Representantes de todos os órgãos de fiscalização e controle ouvidos por Crusoé são uníssonos em dizer que a situação atípica dos contratos exige um olhar diferente. O que antes poderia ser claramente enquadrado como superfaturamento, agora, por causa da demanda excessiva, dos preços mais elevados e da alta do dólar, não necessariamente se enquadra como tal. “Não se tem mais referência de preços como antes, não dá mais para se ter uma base”, diz Maurício Wanderley, do TCU. “A orientação para o gestor é: documente, mostre que você foi atrás, pesquisou preços, justifique, dê transparência.”
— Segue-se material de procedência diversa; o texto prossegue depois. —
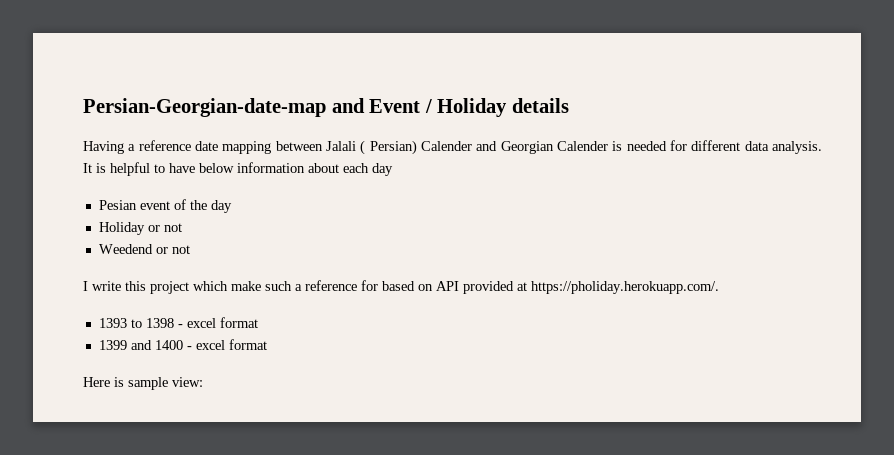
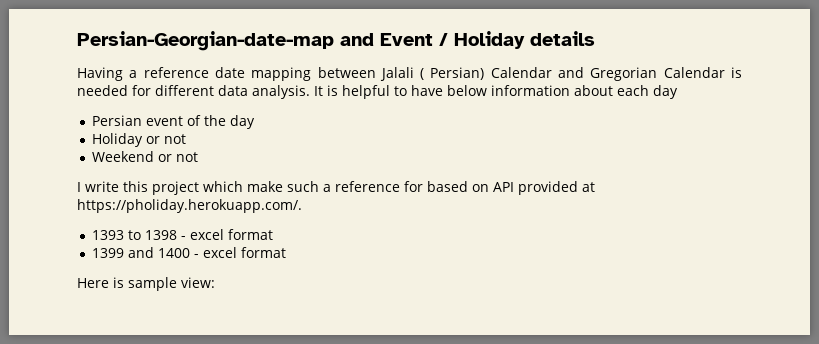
[420,141,608,154] Calender and Georgian Calender -> [490,67,725,81] Calendar and Gregorian Calendar
[98,200,137,210] Pesian -> [91,115,142,126] Persian
[98,244,153,254] Weedend -> [91,151,154,162] Weekend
“O que pode ser feito para minimizar eventuais desvios é dar um grau de transparência enorme a essas despesas. É preciso, inclusive, que as informações sejam mais detalhadas, tem que divulgar todas as empresas que foram consultadas, as propostas e justificar a contratação de uma delas, seguindo a máxima de que a luz do sol é o melhor detergente”, afirma Gil Castello Branco, da Associação Contas Abertas. Bruno Brandão, da Transparência Internacional no Brasil, defende que uma das formas de reduzir o impacto da guerra comercial neste momento seria centralizar as compras no governo federal. “É mais fácil para se evitar os sobrepreços e os cartéis.”

O conhecido histórico brasileiro ensina que, a despeito do ineditismo da crise, é preciso redobrar a atenção e punir exemplarmente os desvios. Corruptos que se aproveitam de tragédias para se lambuzar com dinheiro público, aliás, deveriam ter a pena multiplicada. Que o passado recente sirva de lição.